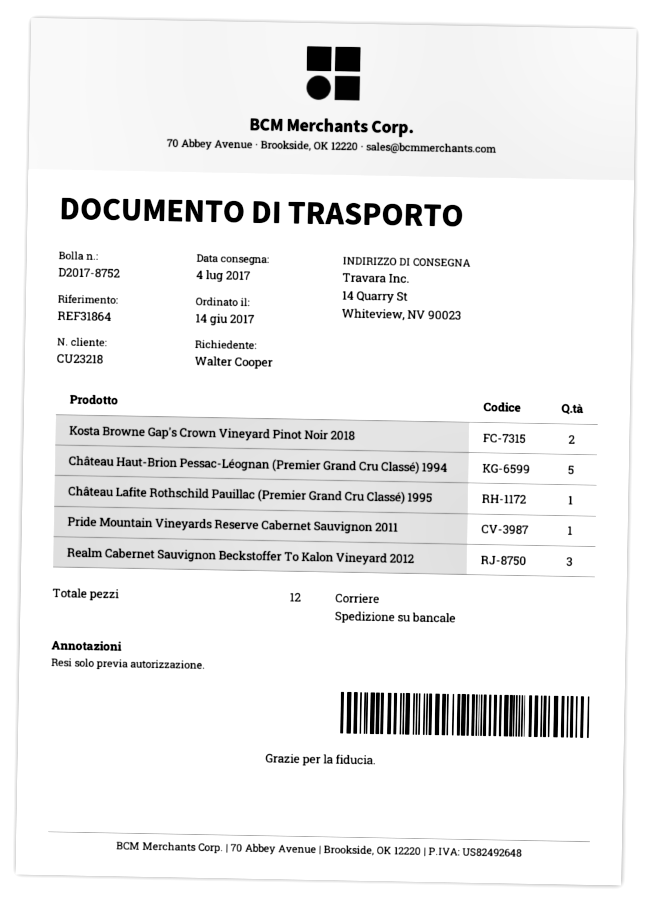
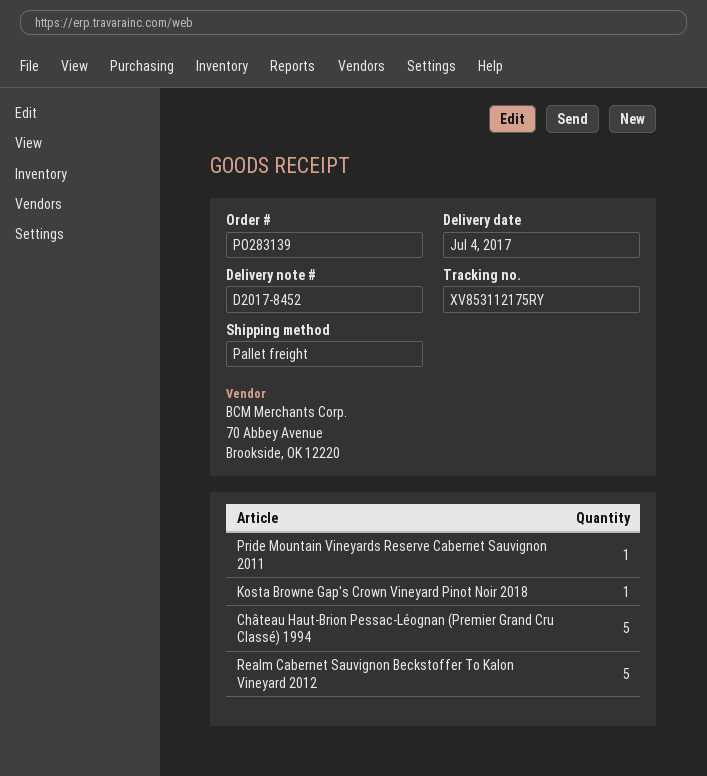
delivery note number: D2017-8752 -> D2017-8452
Kosta Browne Gap's Crown Vineyard Pinot Noir 2018: 2 -> 1
Château Lafite Rothschild Pauillac (Premier Grand Cru Classé) 1995: 1 -> none
Realm Cabernet Sauvignon Beckstoffer To Kalon Vineyard 2012: 3 -> 5

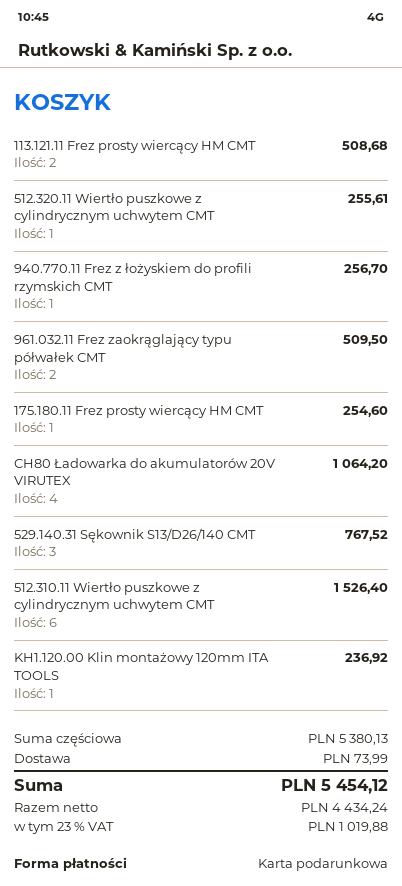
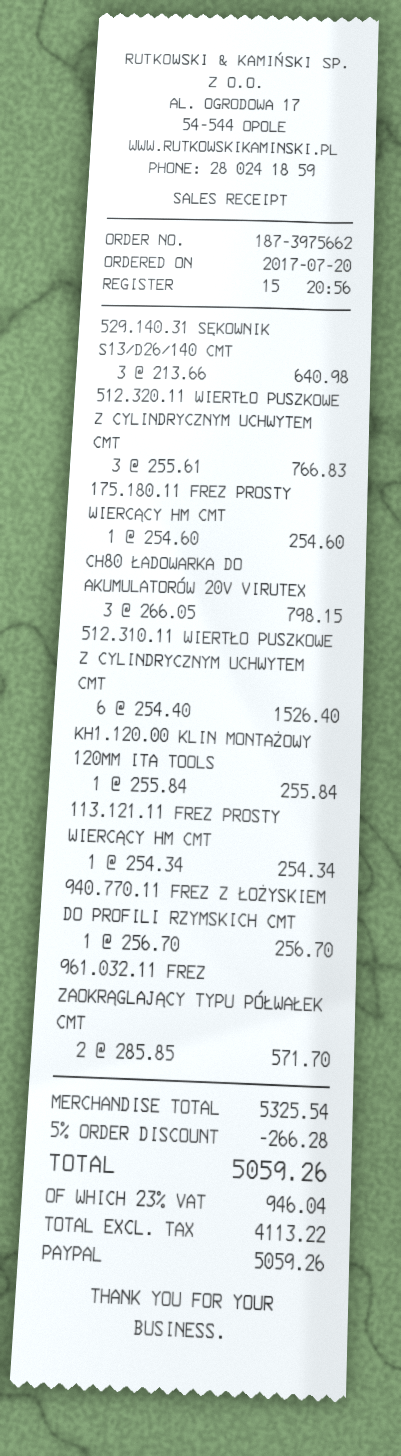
payment method: gift card -> PayPal
113.121.11 Frez prosty wiercący HM CMT: 2 for 508.68 -> 1 for 254.34
512.320.11 Wiertło puszkowe z cylindrycznym uchwytem CMT: 1 for 255.61 -> 3 for 766.83
961.032.11 Frez zaokrąglający typu półwałek CMT: 2 for 509.50 -> 2 for 571.70
CH80 Ładowarka do akumulatorów 20V VIRUTEX: 4 for 1064.20 -> 3 for 798.15
529.140.31 Sękownik S13/D26/140 CMT: 3 for 767.52 -> 3 for 640.98
KH1.120.00 Klin montażowy 120mm ITA TOOLS: 1 for 236.92 -> 1 for 255.84
subtotal: 5380.13 -> 5325.54
discount: none -> 5% = 266.28
shipping: 73.99 -> none
net: 4434.24 -> 4113.22
tax: 23% = 1019.88 -> 23% = 946.04
total: 5454.12 -> 5059.26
※ ※ ※
• _Assignment_
Transcribe everything above exactly. Do not include the pictures.

• _Reply to the exercise_
delivery note number: D2017-8752 -> D2017-8452
Kosta Browne Gap's Crown Vineyard Pinot Noir 2018: 2 -> 1
Château Lafite Rothschild Pauillac (Premier Grand Cru Classé) 1995: 1 -> none
Realm Cabernet Sauvignon Beckstoffer To Kalon Vineyard 2012: 3 -> 5

payment method: gift card -> PayPal
113.121.11 Frez prosty wiercący HM CMT: 2 for 508.68 -> 1 for 254.34
512.320.11 Wiertło puszkowe z cylindrycznym uchwytem CMT: 1 for 255.61 -> 3 for 766.83
961.032.11 Frez zaokrąglający typu półwałek CMT: 2 for 509.50 -> 2 for 571.70
CH80 Ładowarka do akumulatorów 20V VIRUTEX: 4 for 1064.20 -> 3 for 798.15
529.140.31 Sękownik S13/D26/140 CMT: 3 for 767.52 -> 3 for 640.98
KH1.120.00 Klin montażowy 120mm ITA TOOLS: 1 for 236.92 -> 1 for 255.84
subtotal: 5380.13 -> 5325.54
discount: none -> 5% = 266.28
shipping: 73.99 -> none
net: 4434.24 -> 4113.22
tax: 23% = 1019.88 -> 23% = 946.04
total: 5454.12 -> 5059.26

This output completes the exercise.